Vue sous-marine d’une fronde de varech et des escargots marins en avant-plan.
La revitalisation des forêts de laminaires aide les espèces d’escargots de mer menacées comme l’ormeau nordique (centre). Photo : © Lynn Lee / © MTE Inc

Il y a près de deux cents ans, la kuu (loutre de mer) est complètement disparue de Gwaii Haanas en raison du commerce maritime des fourrures. Les écosystèmes côtiers ne s’en sont jamais remis. La principale raison est que la loutre de mer est un prédateur clé vorace qui se nourrit d’invertébrés comme l’oursin de mer, le crabe et l’ormeau. Sans loutres pour limiter leur prolifération, les oursins se sont multipliés, ce qui a eu un effet domino, puisqu’ils se nourrissent à même les forêts de laminaires sur lesquels d’autres espèces menacées (ormeau nordique) ou non (sébaste à yeux jaunes, bocaccio, sébaste canari, brème d’Amérique) dépendent pour leur survie.

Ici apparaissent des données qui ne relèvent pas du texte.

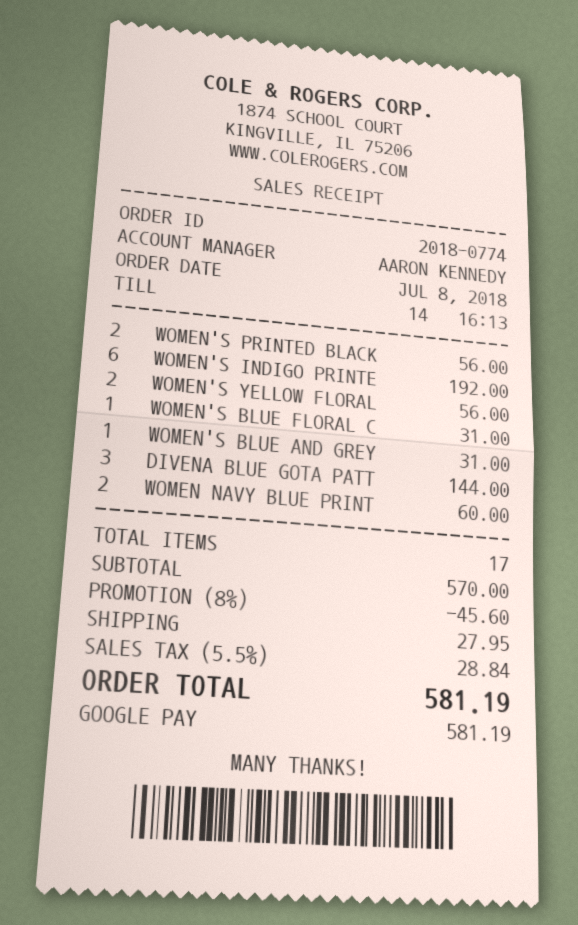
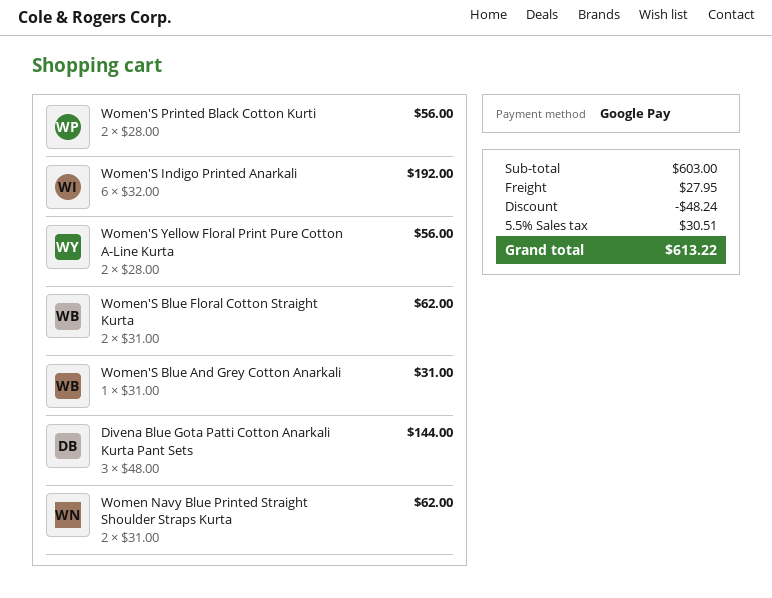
WOMEN'S BLUE FLORAL C: 1 for 31.00 -> 2 for 62.00
WOMEN NAVY BLUE PRINT: 2 for 60.00 -> 2 for 62.00
subtotal: 570.00 -> 603.00
discount: 45.60 -> 48.24
tax: 5.5% = 28.84 -> 5.5% = 30.51
total: 581.19 -> 613.22

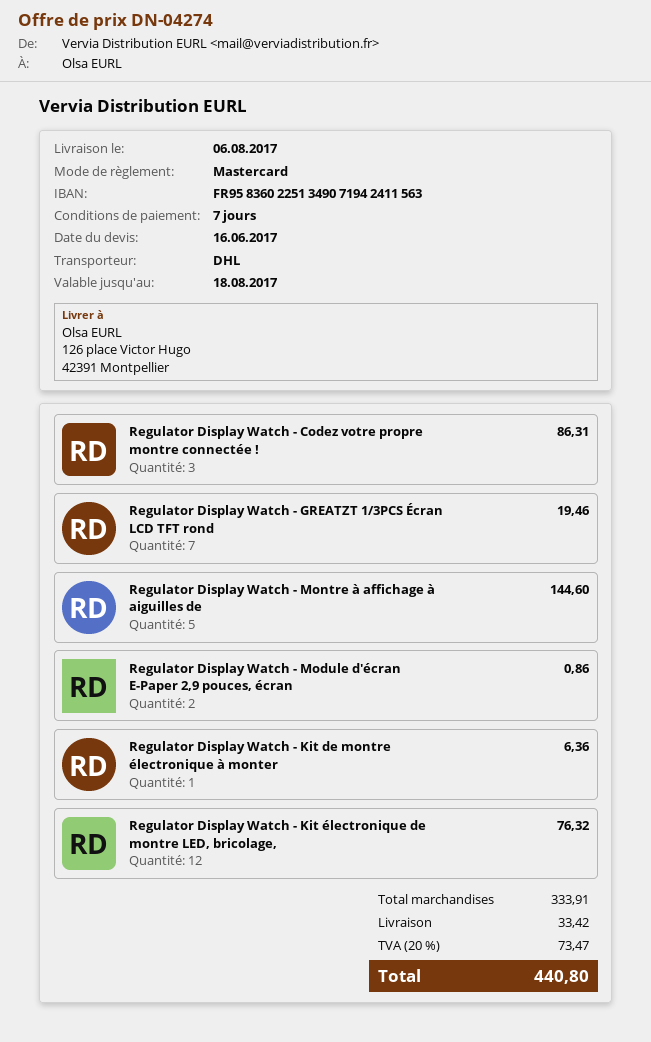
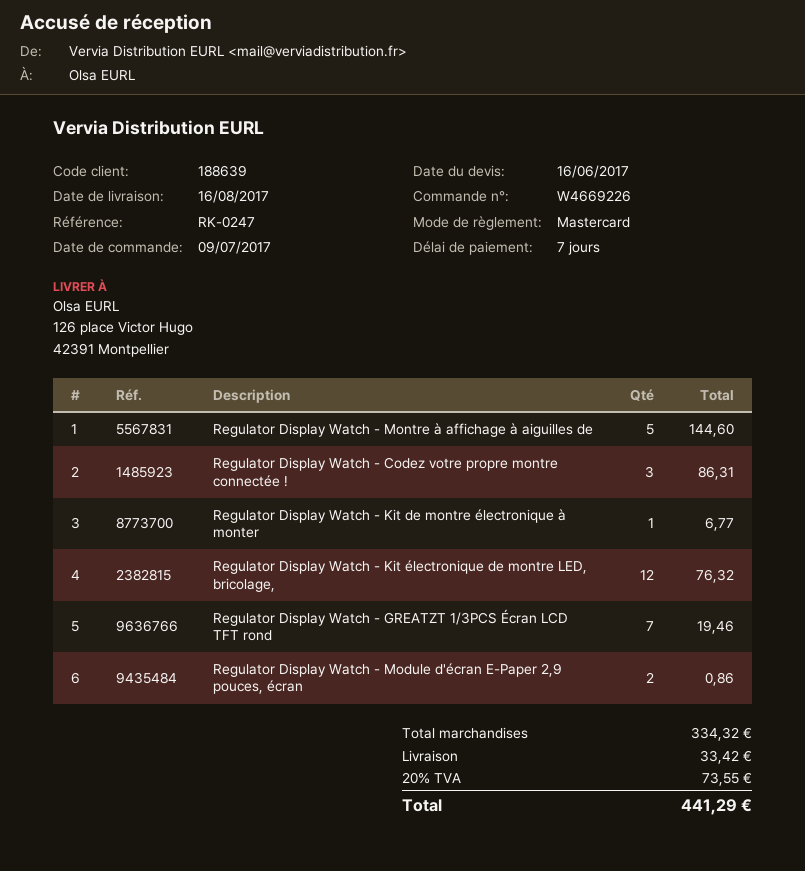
delivery date: 2017-08-06 -> 2017-08-16
Regulator Display Watch - Kit de montre électronique à monter: 1 for 6.36 -> 1 for 6.77
subtotal: 333.91 -> 334.32
tax: 20% = 73.47 -> 20% = 73.55
total: 440.80 -> 441.29

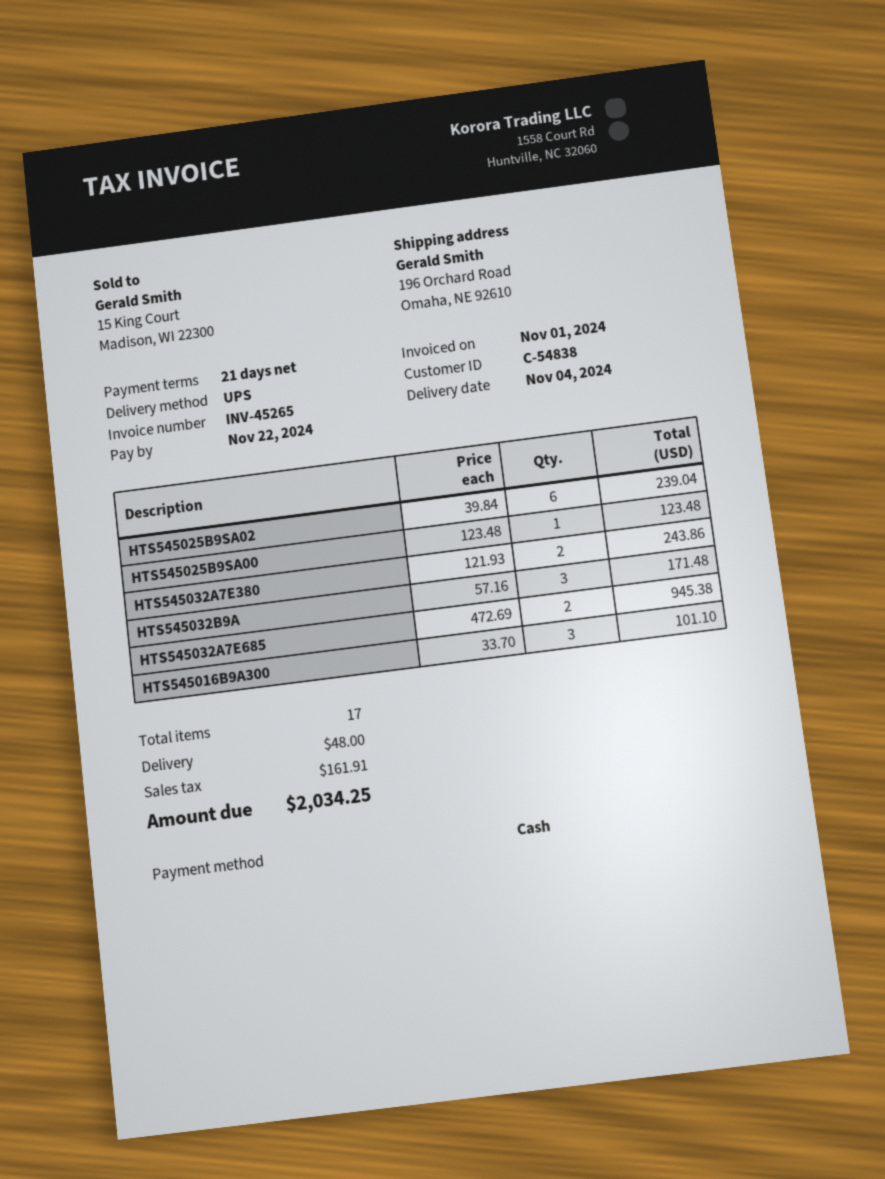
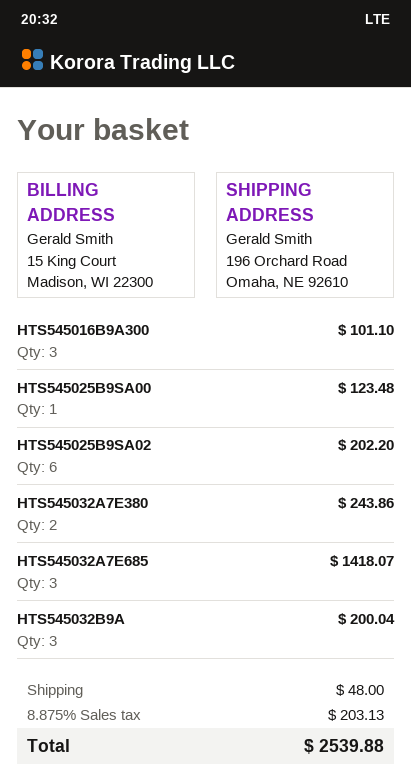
HTS545025B9SA02: 6 for 239.04 -> 6 for 202.20
HTS545032B9A: 3 for 171.48 -> 3 for 200.04
HTS545032A7E685: 2 for 945.38 -> 3 for 1418.07
tax: 161.91 -> 203.13
total: 2034.25 -> 2539.88

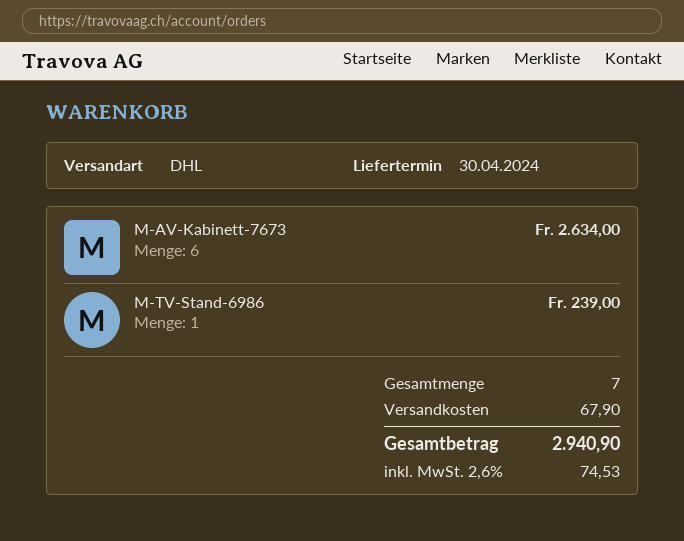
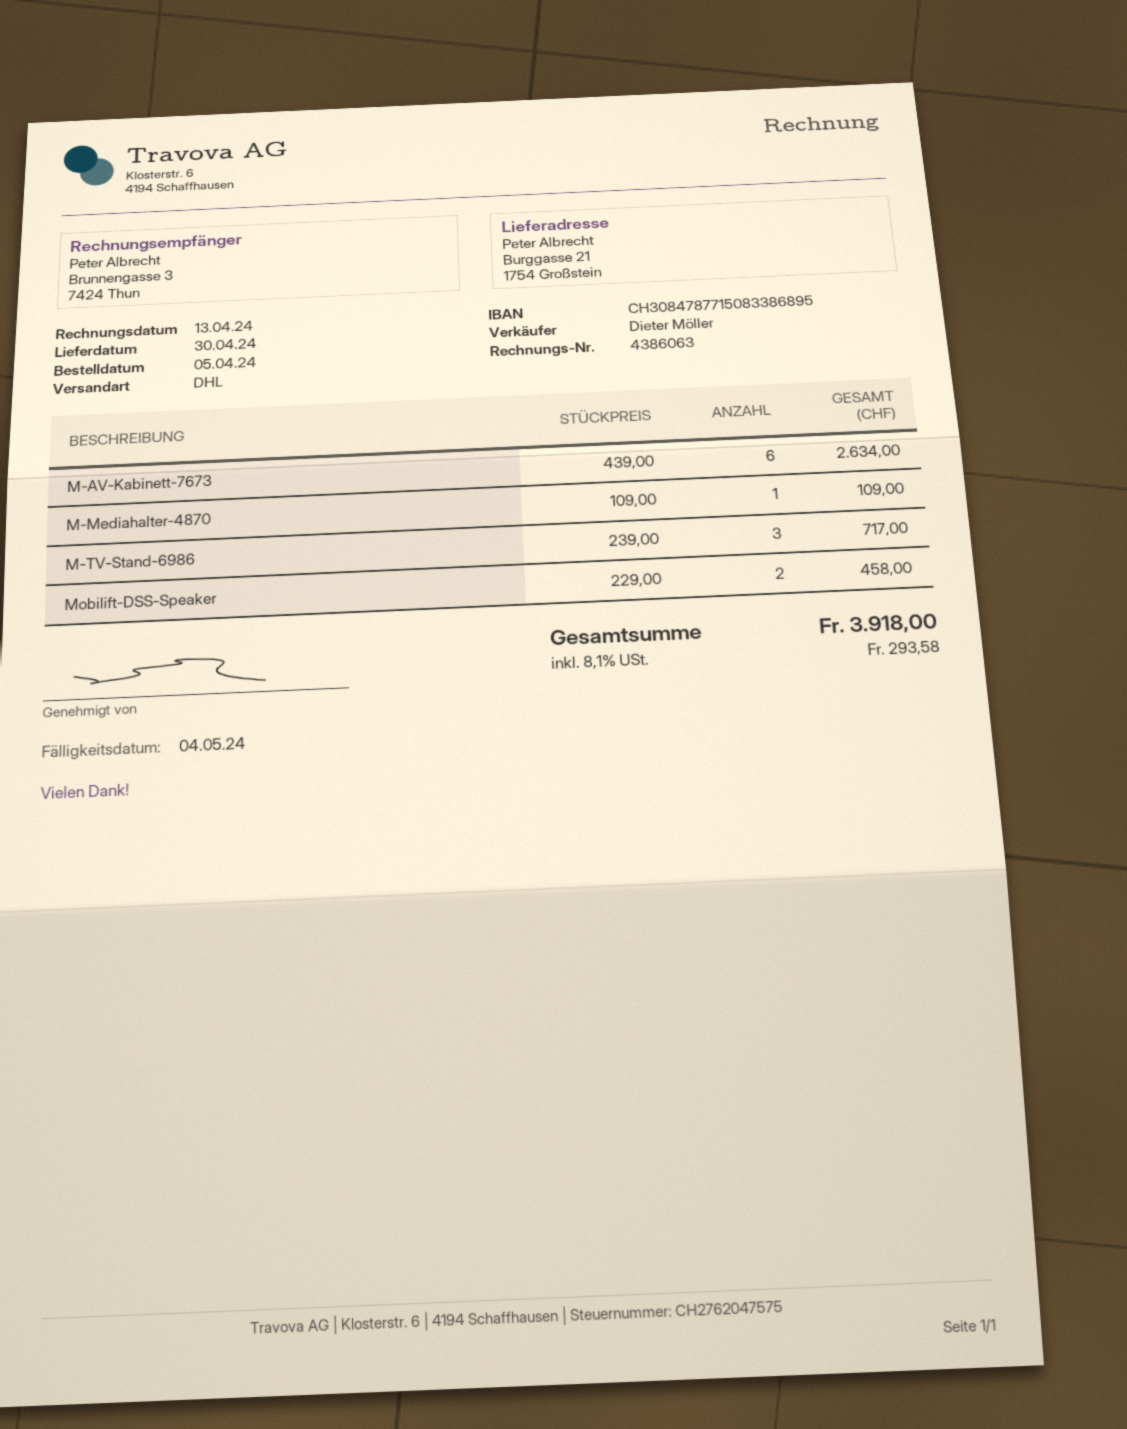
M-TV-Stand-6986: 1 for 239.00 -> 3 for 717.00
M-Mediahalter-4870: none -> 1 for 109.00
Mobilift-DSS-Speaker: none -> 2 for 458.00
shipping: 67.90 -> none
tax: 2.6% = 74.53 -> 8.1% = 293.58
total: 2940.90 -> 3918.00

Ces forêts de laminaires déclinent en quantité et en densité, et à certains endroits, le fond marin est devenu désertique, telle une forêt coupée à blanc, bien incapable de soutenir un écosystème marin diversifié.

L’approche

  • Collaborer avec le Conseil de la Nation Haïda, Pêches et Océans Canada et l’Association des pêcheurs d’oursins du Pacifique à la conception et à la mise en oeuvre d’un projet de revitalisation simulant la prédation de la loutre de mer.
  • Réduire de 75 % la densité des populations d’oursins de mer sur une surface de 20 hectares de fond marin intertidal et peu profond.
  • Former les plongeurs des programmes de pêcheries Haïda afin de renforcer leurs capacités d’observation des forêts de laminaires et encourager les plongeurs commerciaux à récolter les oursins de mer.
  • Une fois la population d’oursins ramenée à un niveau acceptable, collaborer avec les pêcheurs à empêcher sa recrudescence afin de favoriser le rétablissement des forêts de laminaires.
  • Favoriser la consommation des oursins par les communautés Haïda et autres; organiser la distribution des aliments traditionnels récoltés : guuding.ngaay (oursin rouge) et styuu (oursin vert) avec leurs chefs.

Les réalisations

  • Conception et application d’un protocole d’évaluation des travaux de revitalisation; collecte d’un an de données de référence préalables (2017).
  • En collaboration avec l’Université Florida State, étude amorcée portant sur les changements dans la dynamique des forêts de laminaires et des populations les composant, y compris des changements dans l’alimentation de l’oursin et de l’ormeau.
  • Mentorat des plongeurs du programme de pêcheries Haïda chargés de répertorier les forêts de laminaires.
  • Ébauche d’un plan de communication et de matériel d’interprétation destiné à éduquer les visiteurs et à mobiliser le grand public autour des questions de revitalisation marine.